‘Native American Transracial Adoptees Tell Their Stories’

‘Native American Transracial Adoptees Tell Their Stories’

While the widespread issue of Native American transracial adoptions isn’t a new issue to Indian country, the published non-fiction book “Native American Transracial Adoptees Tell Their Stories” is not only a valuable compilation of adoption stores, but a fascinating read as well.

Rita J. Simon and Sarah Hernandez interviewed 20 American Indian adoptees, in person or through e-mail or phone when necessary. The book’s interviews section provides verbatim transcripts of each of those interviews – unabridged and unedited. Despite its Q & A format, the text reads like a well written novel, catching the reader’s interest from the start and slowly revealing a storyline as the interviewee reveals more and more about their personal experience with transracial adoption.

The interviewees include 13 females and seven males. Remarkably, the individuals have stories that differ so vastly from one another that there is no hint of repetition or ensuing boredom. Each interview contains detailed accounts; whether the reader’s interest is in American Indians, adoptions, transracial issues, cultural identity, or American culture, there’s a great deal to be learned from these pages.

The interviewers asked the adoptees many of the same questions about their lives, including how they felt growing up as American Indian in a non-Native family, what their relationship is now with their adoptive parents and biological parents, and what their personal view is on transracial adoptions and the Indian Child Welfare Act.

Some of the adoptees reported having a great upbringing, in spite of their transracial adoption.

“If all the other avenues have been sought out, I don’t think it’s a negative thing for white families to adopt Indian children because I don’t think – I wouldn’t label my experience as negative,” said Denise Engstrom, a Tuscorora Native who was adopted by a white family in upstate New York. “I think there are some things I may have missed out on or that could have been done differently, but that doesn’t mean that I wasn’t raised in a good way.”

Engstrom’s support of transracial adoptions is not shared by the majority of those interviewed for the book. Most said that Natives should definitely be kept with other Native families and each gave their own unique reasons for their opinion. Some of the adoptees faced ridicule in their all-white school, some were teased by their own siblings. Most felt they had no cultural identity.

“Personally it’s been rough,” said Andrea, one of the adoptees who didn’t want to be fully identified. “It is not easy growing up in an all-white community at all and not being able to be proud of your heritage and tell people about it openly. Then you’ve always got to wait for the little remarks and stuff like that.”

As adults, many of the adoptees sought out either their birth parents or their tribe. In some cases the Native community embraced the adoptee, other times the adoptee was unable to enroll in their tribe because they couldn’t find their birth parents. In Veronica Rose Dahmen’s case, she was told she was entitled to a $20,000 retroactive per capita payment, but was later informed that there had been an error, based on her enrollment date.

Dahmen’s interview stands apart from the rest for a few reasons. She gives thoughtful and articulate responses to each question and becomes an interesting subject for the reader to think about. As an adult, Dahmen was reunited with members of her birth family and attended her first pow wow with them. While she viewed her life and adoption positively, the reader can’t help but notice her existing lack of identification with her Native roots, despite her new knowledge of where she came from.

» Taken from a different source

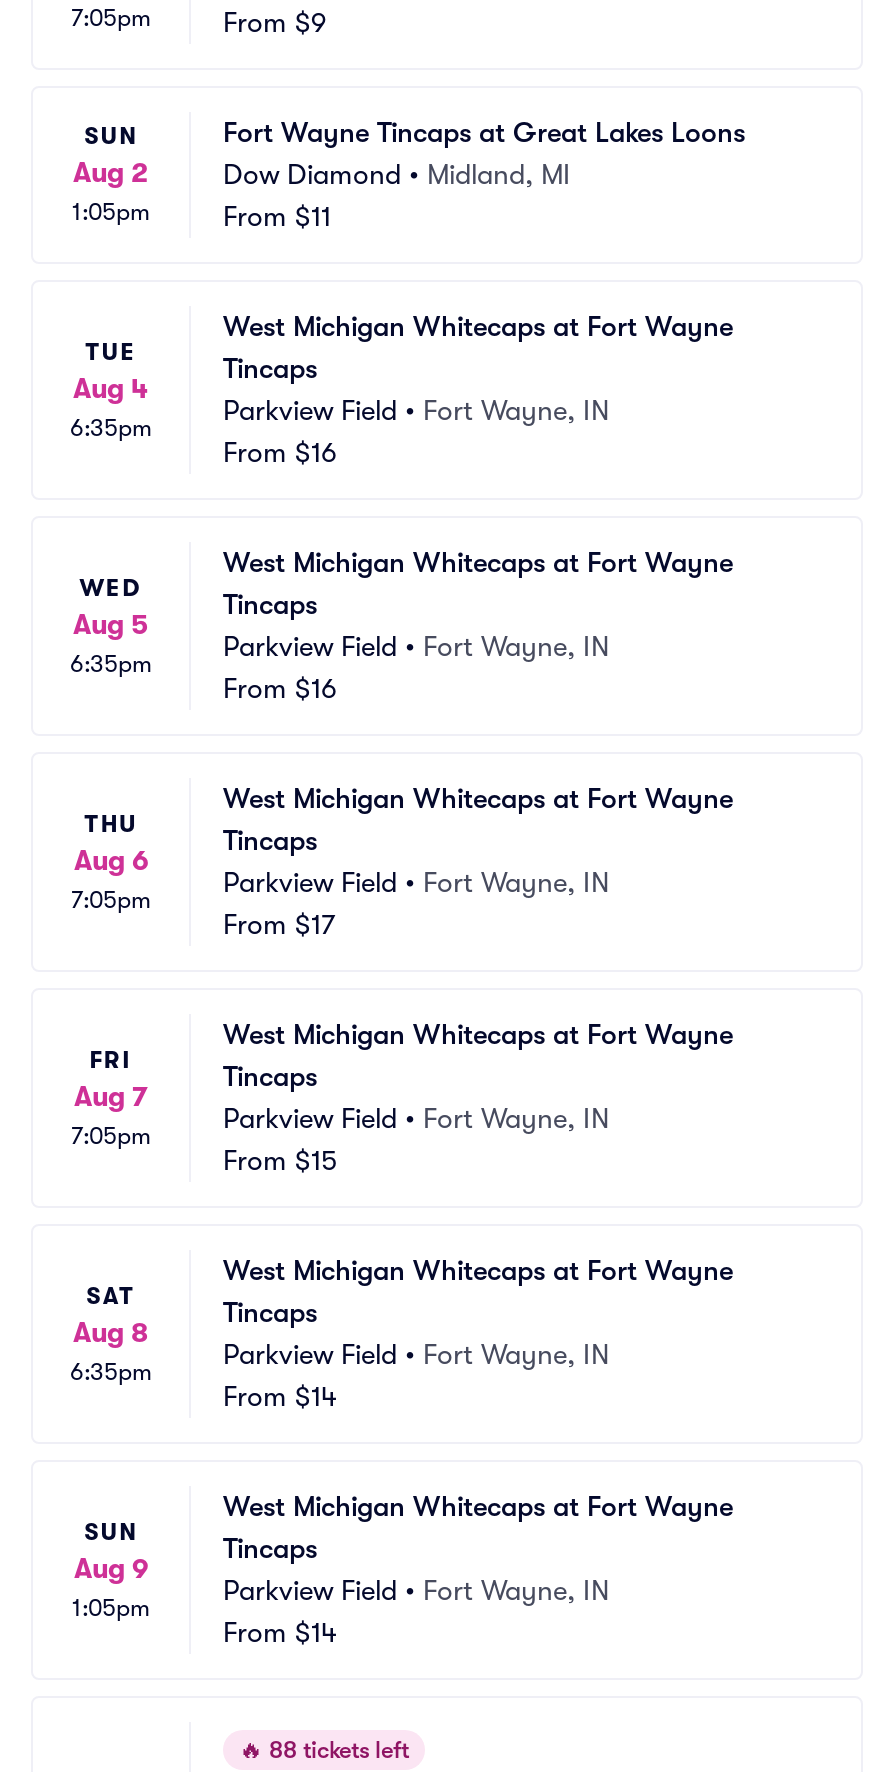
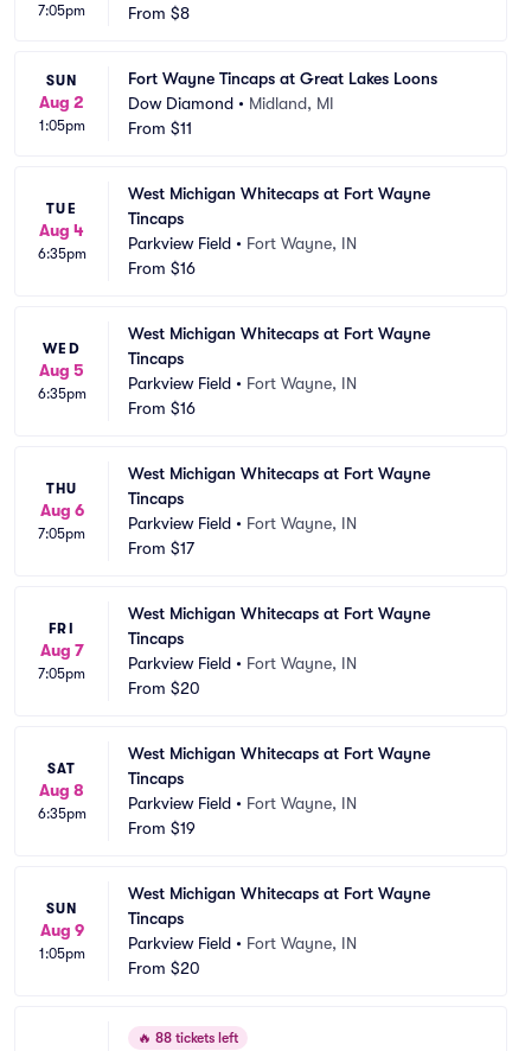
[223,6,327,38] From $9 -> [128,4,190,23] From $8
[223,1144,337,1176] From $15 -> [128,679,200,698] From $20
[223,1380,337,1412] From $14 -> [128,818,196,837] From $19
[223,1616,337,1648] From $14 -> [128,958,200,977] From $20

“I definitely look in the mirror differently now, because all my life, I – being raised in a white world, I looked in the mirror and saw a white child,” she said. “My opinion is that they (Natives) are a culture that is very beautiful and everyone should know something about the Native American culture.”

Without attempting to draw any of their own conclusions, Simon and Hernandez offer information about the adoptees that make the reader more aware of trends and statistics. In the book’s first section, “History and Analysis,” an abundance of background information is given on the history of American Indian adoptions and the evolution of its position in the United States. While the overhead theme of the book obviously asks: “Should Natives be adopted by non-Native families,” the answer to it is clearly not black and white? Despite the implementation of the Indian Child Welfare Act, and widespread education on the effects of transracial adoptions, the reader will have to decide what their opinion is. The adoptees’ stories are both persuasive and thought-provoking, and fascinating and absorbing, but the diversity in the stories alone make it clear the issue is one that will be argued over for years to come.

Although the topic of transracial adoption is complex, readers who’d rather not take a position shouldn’t shy away from reading the interviews. The stories told are too original to overlook.